ー・ー・ー・ー・ー・ー・ー・ー・ー・ー・ー


 月美、仁美、愛の三人は金城家当主(愛と仁美の父)、金城一政に呼び出されていた。彼の隣には、夫婦と思われる男女と、その娘と思われる、月美と同年代であろう少女。


「この人達は?」


「千歌の友人とその一家だ。」


 これが、月美と舞の出会いだった。どうやら舞の両親が共働きしている為、幼稚園から帰って来た際に家に一人きりになってしまう。なので幼稚園が終わってから仕事が終わるまでの間、舞のことを預かって欲しいとのことだった。


「舞に過ごしてもらうはずの位置的に、主に月美と関わることになるだろうが。一応三人共、顔を覚えておくように。」


 そう締めくくり、一政はどこかへ行ってしまった。


「じゃあわたしたちも。いこ、ねぇさん。」


「うん。じゃあ、またねぇ。」


 そう言い残して、仁美と愛も一政が向かった方向に去って行った。


「…これからよろしく。かえるならあんないしようか?」


「ありがとう。でも大丈夫だよ。これから舞のこと、よろしくね。」


 そんな舞の母の返答に、月美は無言で頷いて返した。


ー・ー・ー・ー・ー・ー・ー・ー・ー・ー・ー


 月美と舞との出会いから数ヶ月後。二人は長い時間を共にし、親交を深めていた。一政の言っていた通り、舞が仁美や愛と関わる機会はあまりなかった。特に仁美は、二人が遊んでいる場所に通りかかったら無視してどこかへ行ってしまったため、尚更関わりがなかった。

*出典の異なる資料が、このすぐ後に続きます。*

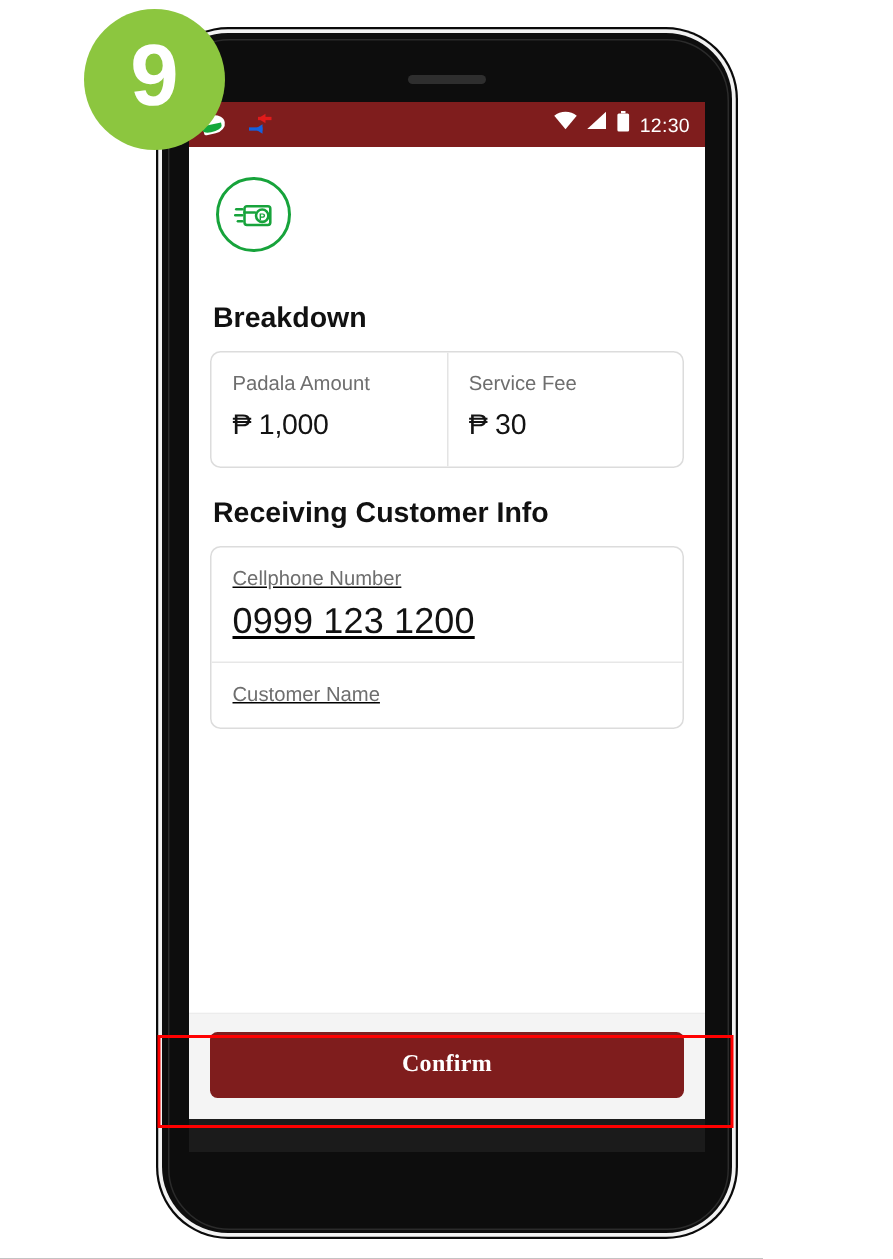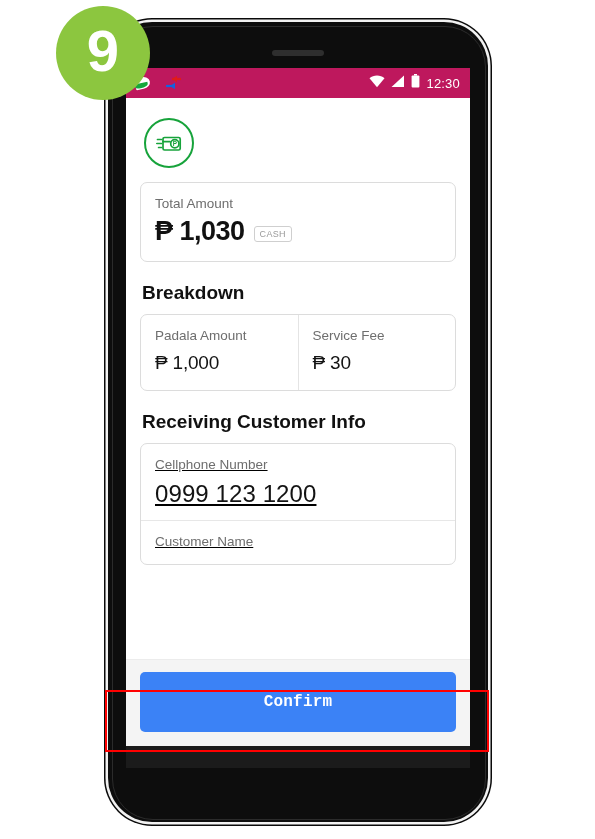--- a/index.html
+++ b/index.html
@@ -63,7 +63,7 @@
   
   .status-bar {
     height: 30px;
-    background: #be185d;
+    background: #7f1d1d;
     display: flex;
     align-items: center;
     padding: 0 10px 0 8px;

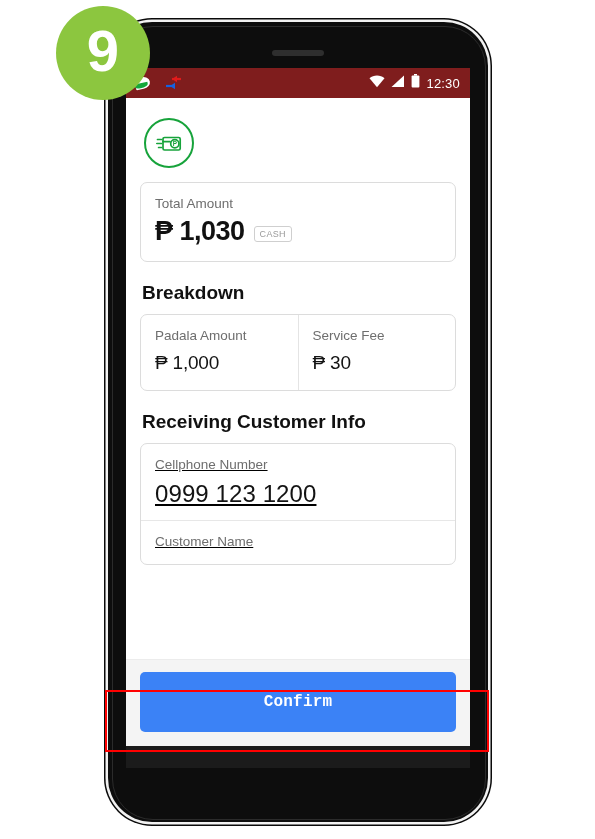--- a/index.html
+++ b/index.html
@@ -398,13 +398,6 @@
       </span>
     </div>
 
-    <div class="card total-card">
-      <div class="field-label">Total Amount</div>
-      <div class="total-value-row">
-        <span class="total-value">₱ 1,030</span>
-        <span class="badge-cash">CASH</span>
-      </div>
-    </div>
 
     <div class="section-title">Breakdown</div>
     <div class="card breakdown-card">

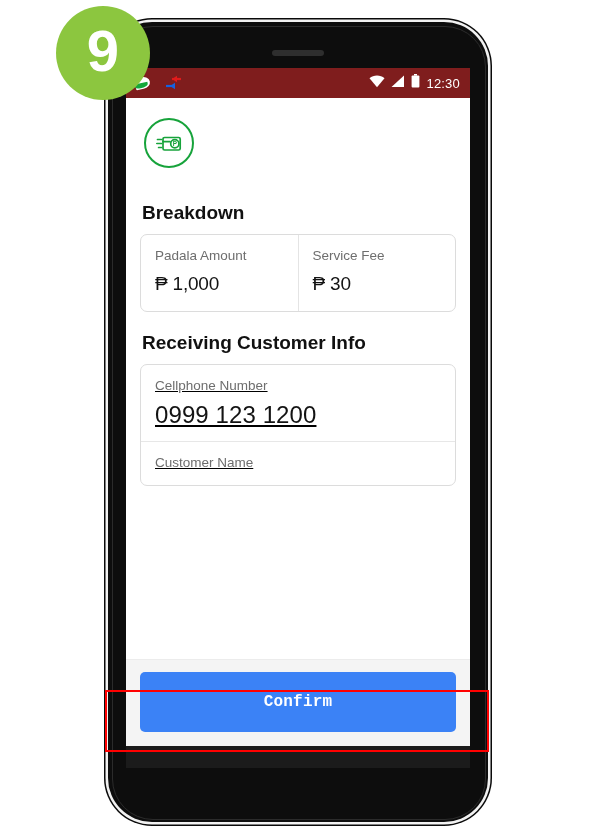--- a/index.html
+++ b/index.html
@@ -282,14 +282,14 @@
   }
   .confirm-button {
     width: 100%;
-    height: 60px;
-    background: #3b82f6;
+    height: 44px;
+    background: #7f1d1d;
     border: none;
     border-radius: 5px;
     color: #ffffff;
     font-size: 16px;
     font-weight: bold;
-    font-family: Liberation Mono, monospace;
+    font-family: Liberation Serif, serif;
     letter-spacing: .2px;
     cursor: pointer;
   }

「きーちゃん。わたし、ここにいないほうがいいのかな?」


 月美は、すぐに答えることは出来なかった。自分としては、舞に近くにいて欲しい。ただ、他の金城家はどう思っているかは分からないし、仮に良く思われていなかったら舞自身に危害が及ぶ可能性がある。そんなことを考えていると、後ろから足音。


「月美ちゃんは、どう思うのかしら?」


 振り返ると、そこには金城千歌がいた。金城千歌。金城一政の妻にして、金城愛と金城仁美の母親。


「…わたしは、まいといっしょにいたい。」


「素直でよろしい。まだ子供なんだから、今はそれだけで良い。そう深く考えなくて良いのよ。」


 そう言いながら千歌は月美の髪を優しく撫でると、次は舞の髪を優しく撫でた。


「舞ちゃんも。そんなこと考えなくていいのよ。舞ちゃん呼んだのは私なんだし。ね?」


 千歌がそう伝えても舞は腑に落ちない様子で。


「何が不安なの?私にで良かったら教えてくれないかな?」


「だって…つきみちゃんしか…」


「あー…そういう。まぁ、あの娘らはわざわざこっちに来ないわよね。愛とか仁美とかが遊びに来ないから歓迎されてないんじゃないかって不安になったのね?」


 舞が小さくうなづく。


「そんなこと気にしなくて良いのよ。良い?この家は門から近い位置にある、舞ちゃんみたいな外客を迎える為の表館と、金城家の中枢の人しか入れない裏館ってのがあるの。あの娘達はあんまり裏館から出たがらないから…ごめん。分かりにくかったわね。とにかく、あの二人がこっちに来ないのは舞ちゃんのせいじゃないから心配しなくてよし‼︎良いわね?」


 舞は疑問符を頭に浮かべながらも、とりあえず頷く。


「じゃあ私はそろそろ出かけるから。二人共、仲良くね。」


 そう言い残し、去っていく千歌。彼女の後ろ姿を見つめながら、舞は月美の手を握る。


「まい?」


「つきみちゃん。ずっと、いっしょにいようね。」


「そうだね。」


 ずっと一緒にいれる自信など、月美には無かった。ただ、千歌が今は深く考え無くて良いと言ったから。一緒にいたいという思いを込めて、悩まずに返した。